In the previous presidential election (2004), which had an estimated 70 percent voter turn out, only eight out of 12 million registered voters voted.

In this year's election, there were more than 16 million registered voters out of which an estimated five to seven million voters voted. Roughly the same amount as in the previous election. Statistically less but still worthy.

Let us say for argument's sake that out of the five to seven million votes, one million votes are fraudulent. For a country that has only experimented with electoral politics for five years, potentially half of the registered voters coming out to vote is still an accomplishment.

Put into perspective, the number of Afghans who voted this year is roughly the same number of Afghan children, boys and girls, who are enrolled in school, around seven million, a statistic which is often touted as a success story for Afghanistan.

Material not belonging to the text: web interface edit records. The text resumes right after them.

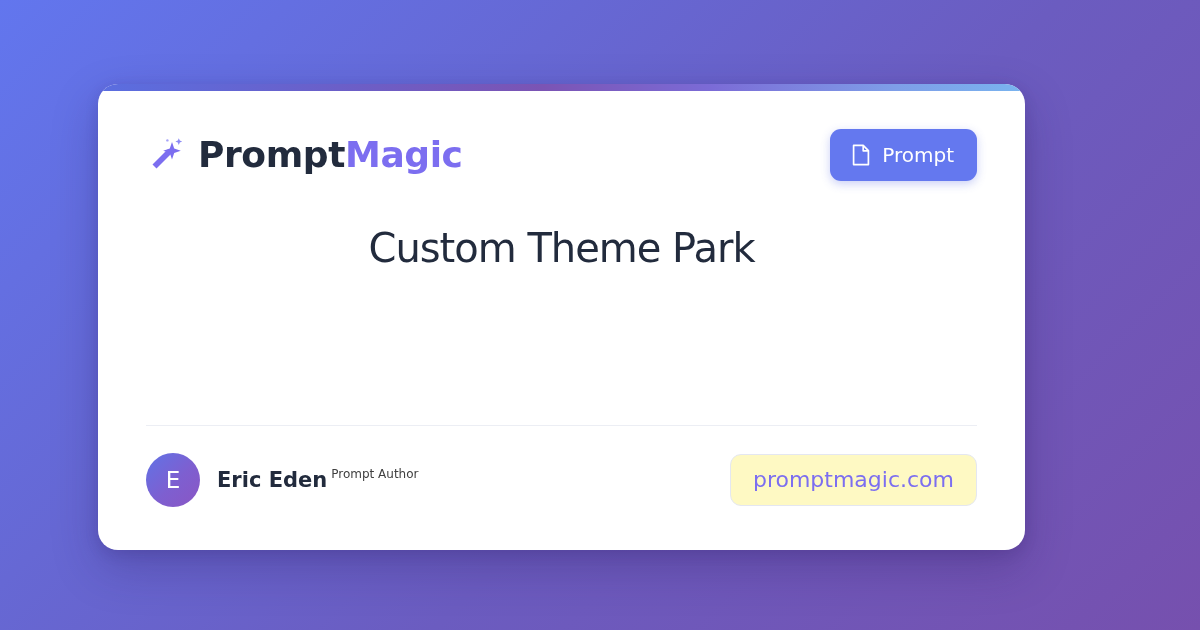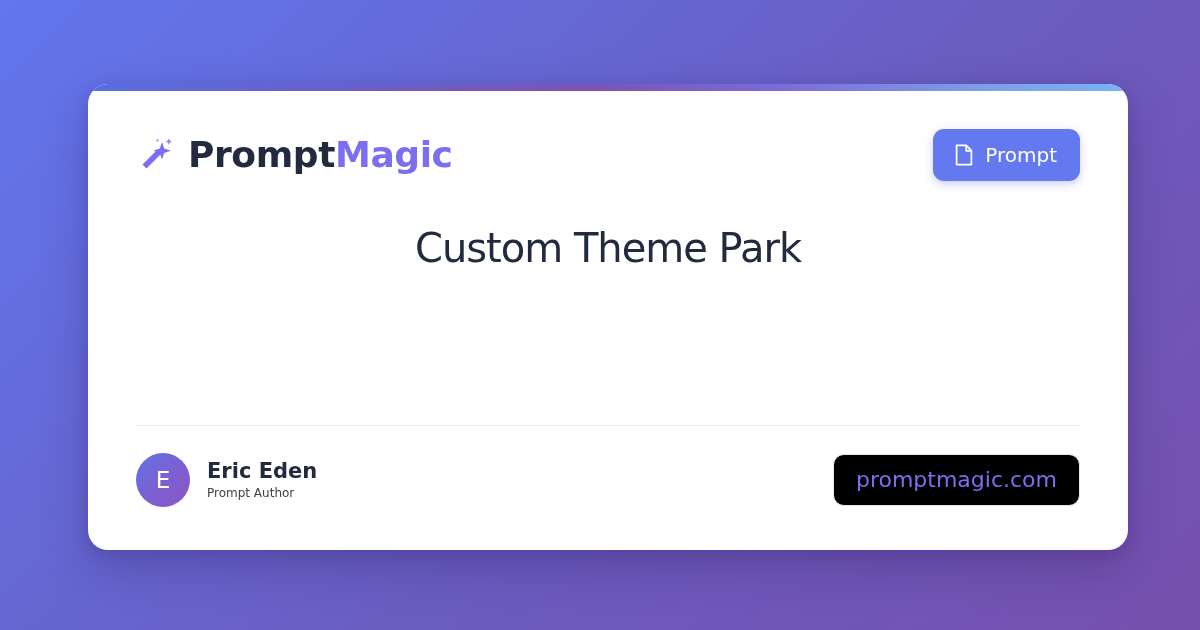--- a/index.html
+++ b/index.html
@@ -22,8 +22,8 @@
   
   #card {
     position:absolute;
-    left:88px; top:84px;
-    width:1040px; height:466px;
+    left:98px; top:84px;
+    width:927px; height:466px;
     background:#ffffff;
     border-radius:20px;
     box-shadow:0 18px 46px rgba(40,24,90,.26),

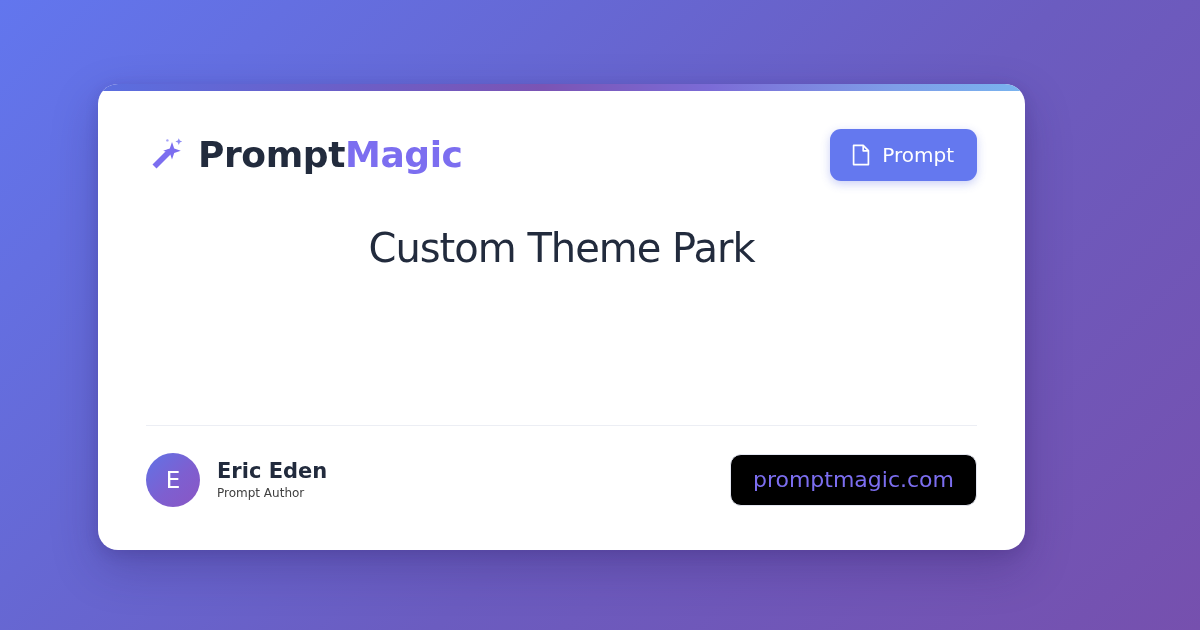--- a/index.html
+++ b/index.html
@@ -151,7 +151,7 @@
     line-height:1;
   }
 
-  #author-meta { display:flex; flex-direction:column; gap:4px; }
+  #author-meta { display:flex; flex-direction:row; gap:4px; }
   #author-name {
     font-size:21px;
     font-weight:700;

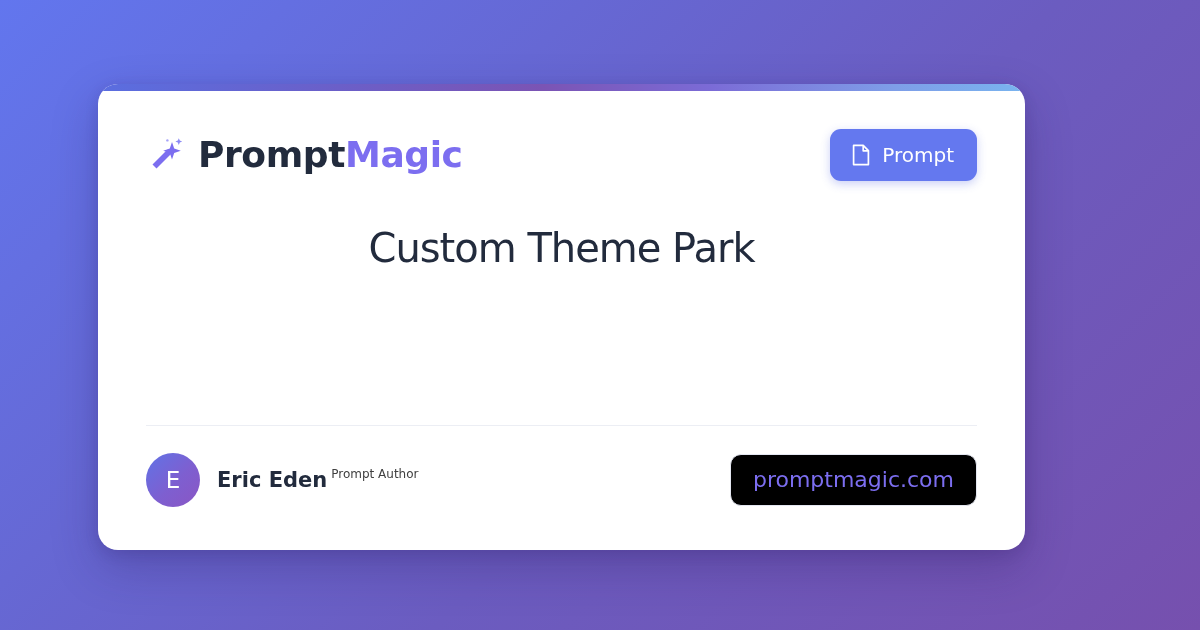--- a/index.html
+++ b/index.html
@@ -165,7 +165,7 @@
   }
 
   #site-badge {
-    background:#000000;
+    background:#fef9c3;
     border:1px solid #e4e7f1;
     border-radius:11px;
     padding:14px 22px;

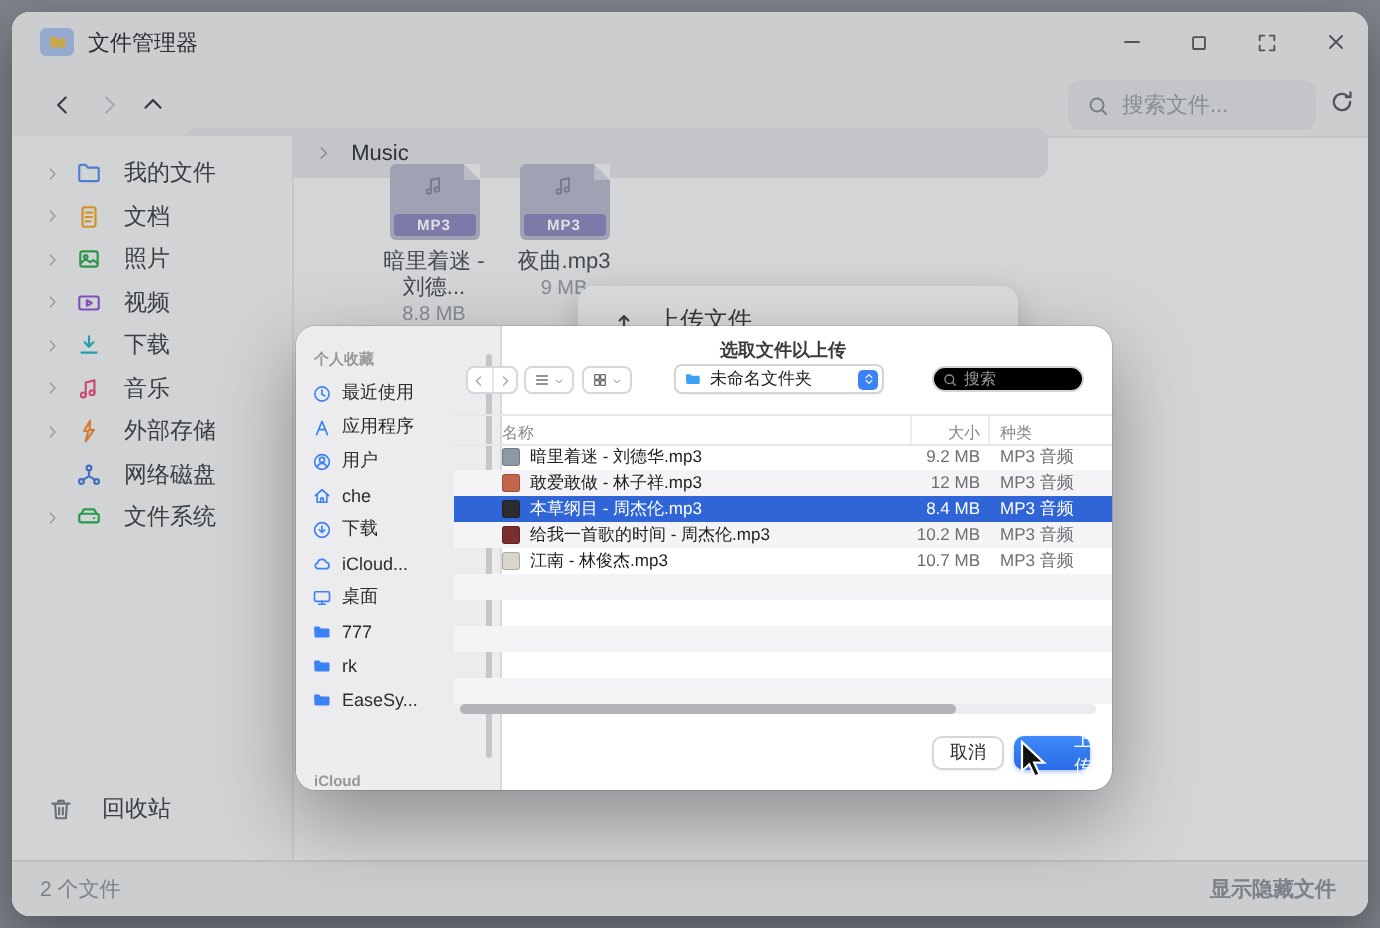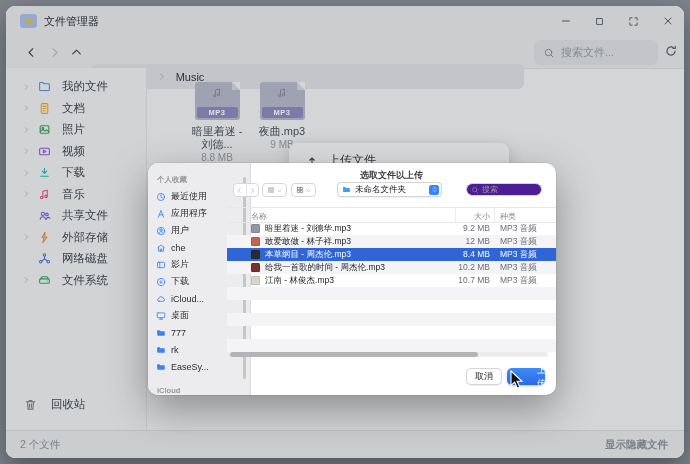--- a/index.html
+++ b/index.html
@@ -92,7 +92,7 @@
   .fselect .stepper{width:10px;height:10px;margin-right:2px;background:#3b82f6;border-radius:2.5px;
     display:flex;align-items:center;justify-content:center;color:#fff;}
   .dlg-search{position:absolute;left:318px;top:20px;width:76px;height:13px;border:1px solid #d4d4d7;border-radius:7px;
-    background:#4c1d95;display:flex;align-items:center;color:#8e8e93;box-sizing:border-box;}
+    background:#000000;display:flex;align-items:center;color:#8e8e93;box-sizing:border-box;}
   .dlg-search .ph{font-size:8px;color:#98989d;margin-left:3px;}
 
   .cols{position:absolute;left:79px;right:0;top:44px;height:14px;border-top:1px solid #e7e7e9;border-bottom:1px solid #e7e7e9;

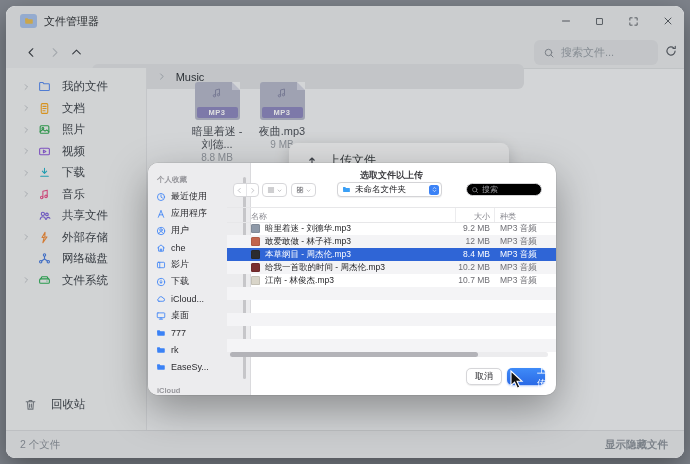--- a/index.html
+++ b/index.html
@@ -319,18 +319,6 @@
           <span class="slabel">音乐</span>
         </div>
         <div class="side-item">
-          <span class="chev"></span>
-          <span class="sicon" style="color:#7b61d9">
-            <svg viewBox="0 0 24 24" width="13" height="13" fill="none" stroke="currentColor" stroke-width="2" stroke-linecap="round" stroke-linejoin="round">
-              <circle cx="9" cy="9" r="3"></circle>
-              <circle cx="16.5" cy="10" r="2.4"></circle>
-              <path d="M4 19c.5-3 2.5-4.8 5-4.8s4.5 1.8 5 4.8"></path>
-              <path d="M15.5 19c.4-2.2 1.7-3.5 3.5-3.5 1.2 0 2.3.6 3 1.7"></path>
-            </svg>
-          </span>
-          <span class="slabel">共享文件</span>
-        </div>
-        <div class="side-item">
           <span class="chev">
             <svg viewBox="0 0 24 24" width="8" height="8" fill="none" stroke="currentColor" stroke-width="2" stroke-linecap="round" stroke-linejoin="round">
               <path d="M9.5 5l7 7-7 7"></path>

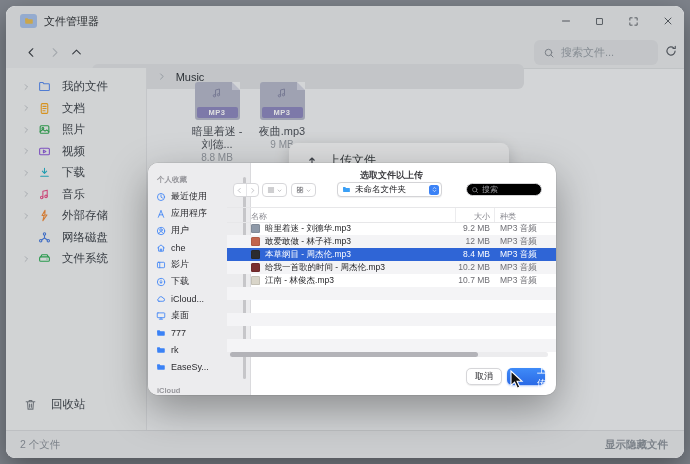--- a/index.html
+++ b/index.html
@@ -468,15 +468,6 @@
         <div class="dlg-side-item">
           <span class="dicon">
             <svg viewBox="0 0 24 24" width="10" height="10" fill="none" stroke="currentColor" stroke-width="2" stroke-linecap="round" stroke-linejoin="round">
-              <rect x="3.5" y="5.5" width="17" height="13" rx="2"></rect>
-              <path d="M9 5.5v13"></path>
-            </svg>
-          </span>
-          <span class="dlabel">影片</span>
-        </div>
-        <div class="dlg-side-item">
-          <span class="dicon">
-            <svg viewBox="0 0 24 24" width="10" height="10" fill="none" stroke="currentColor" stroke-width="2" stroke-linecap="round" stroke-linejoin="round">
               <circle cx="12" cy="12" r="8.8"></circle>
               <path d="M12 7.5v7M8.8 11.8 12 15l3.2-3.2"></path>
             </svg>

Despite the problems faced by the August election, the fact that they took place within so many security and logistical challenges and that millions went to vote amid violence must also be regarded as a sign of progress and one more step forward in the development of Afghanistan's democratic culture.

The tax-payer money of those participating in the Paris meeting this week would have been far better spent on a conference after the election results are certified, such as the international summit being planned by the U.N. in Kabul, to discuss in partnership with the next government and Afghan civil society, a productive, positive way forward for both Afghanistan and its partners from around the world.

If Afghanistan's democratic friends are genuinely committed to supporting the country's democratic experience, the best thing they can do is to show the kind of patience and restraint that most Afghans are showing during this critical time.

And, to remember that these elections are not an end in themselves but part of what should be a long-term Afghan-driven process if democracy is to take hold and grow.